THE WAIT – Healthcare in Vanuatu

A young woman shows off her chest X ray after a visit to the Peace Ark, a Chinese PLA Navy hospital ship. photo: Graham Crumb - imagicity.com

A young woman shows off her chest X ray after a visit to the Peace Ark, a Chinese PLA Navy hospital ship. photo: Graham Crumb – imagicity.com

The failures of Vanuatu’s health services are felt by everyone. But these shortcomings are particularly vivid to me today. As I was working on PiPP’s latest multimedia story on the state of health care in Vanuatu, I buried two friends on consecutive days. I have not the slightest doubt that they would both be alive today if they lived in Auckland or Sydney.

Danny Tetiano and Dr John Otto Ondawame were both influential, important people. One was a gifted musician, mentor to a generation of aspiring artists in Vanuatu. The other, of course, was one of the leaders of the West Papuan independence movement. In addition to the loss to society and to the world, both left grieving widows and young children behind.

To put it plainly, Danny and John died of poverty, not disease.
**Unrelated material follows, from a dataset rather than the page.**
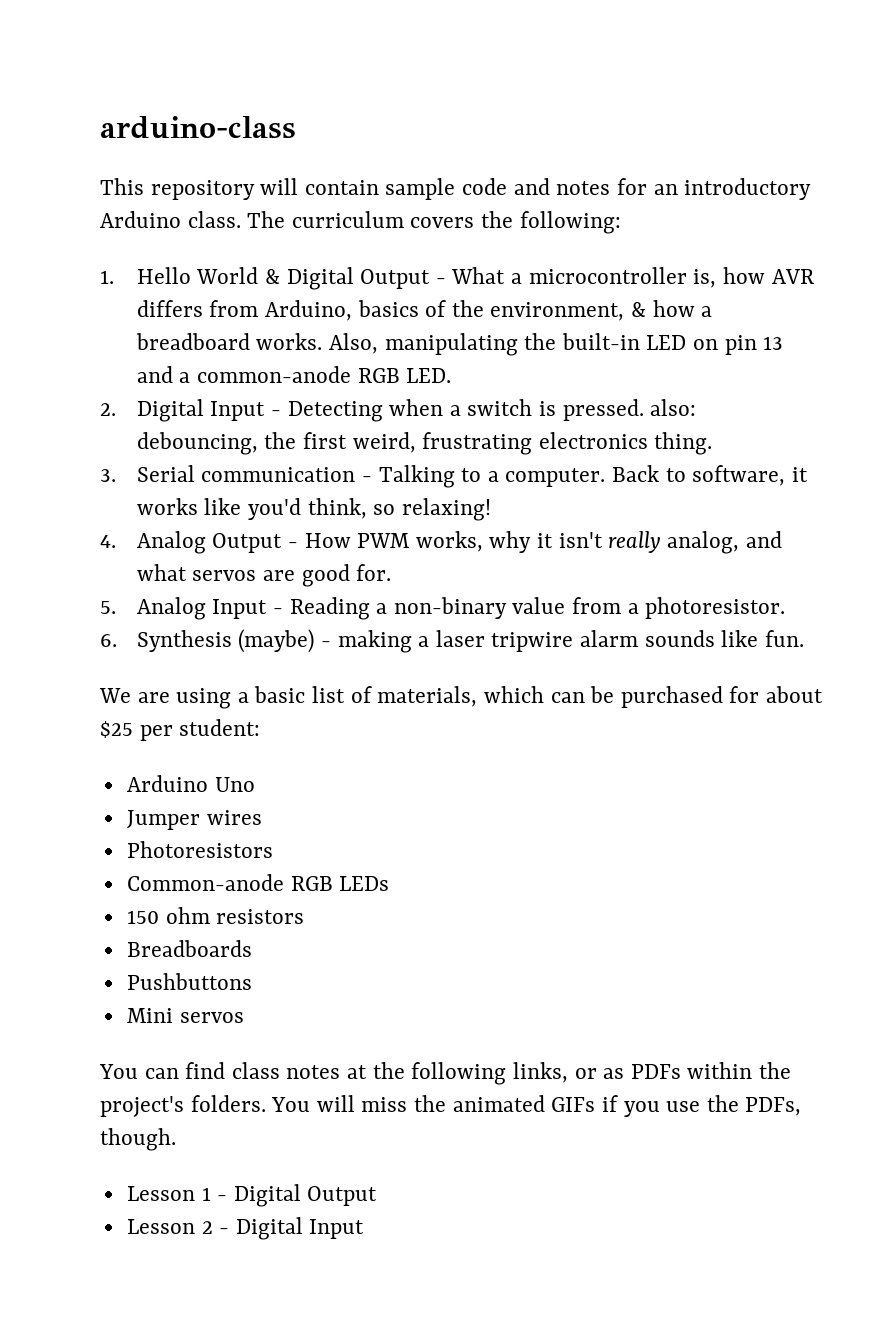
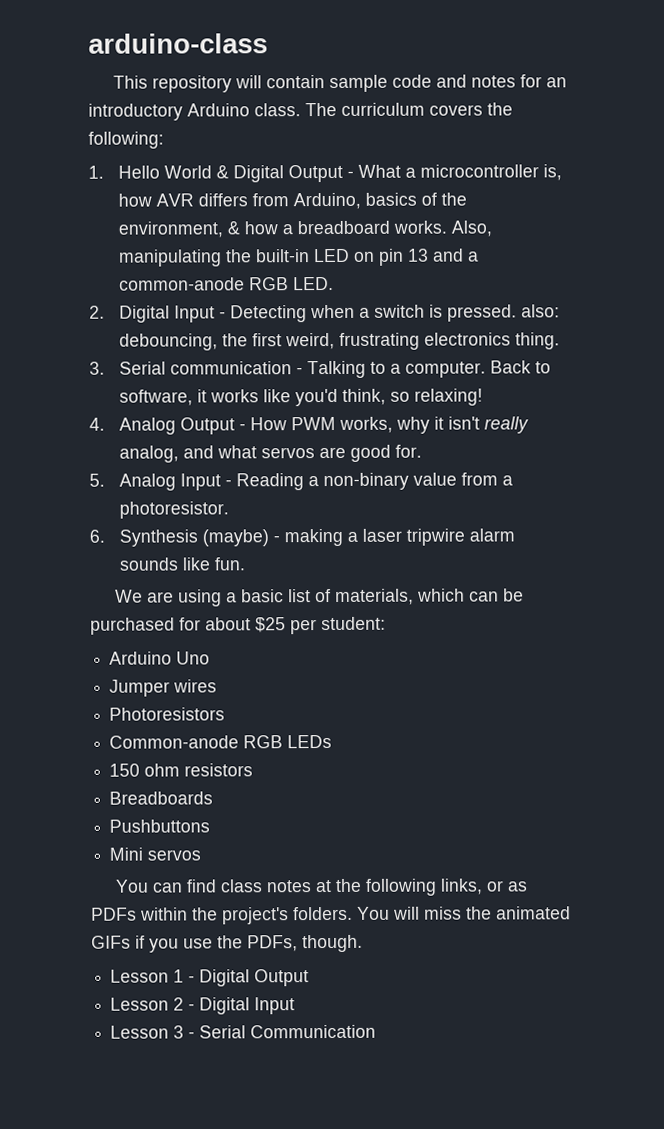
(365, 1229) none -> [110,1024,377,1039] // Lesson 3 - Serial Communication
The cost to society is immense. One of the very reasons West Papuans have struggled to organise themselves and become a well-defined locus of international attention is the lack of well-educated, dynamic people, skilled in persuasion and diplomacy. They lack entrepreneurs to improve prosperity, education to create the entrepreneurs, and health services to preserve and protect them.

The lack of basic services is characterised as systemic abuse when Indonesian government policy is concerned. But how should we characterise such neglect in Vanuatu?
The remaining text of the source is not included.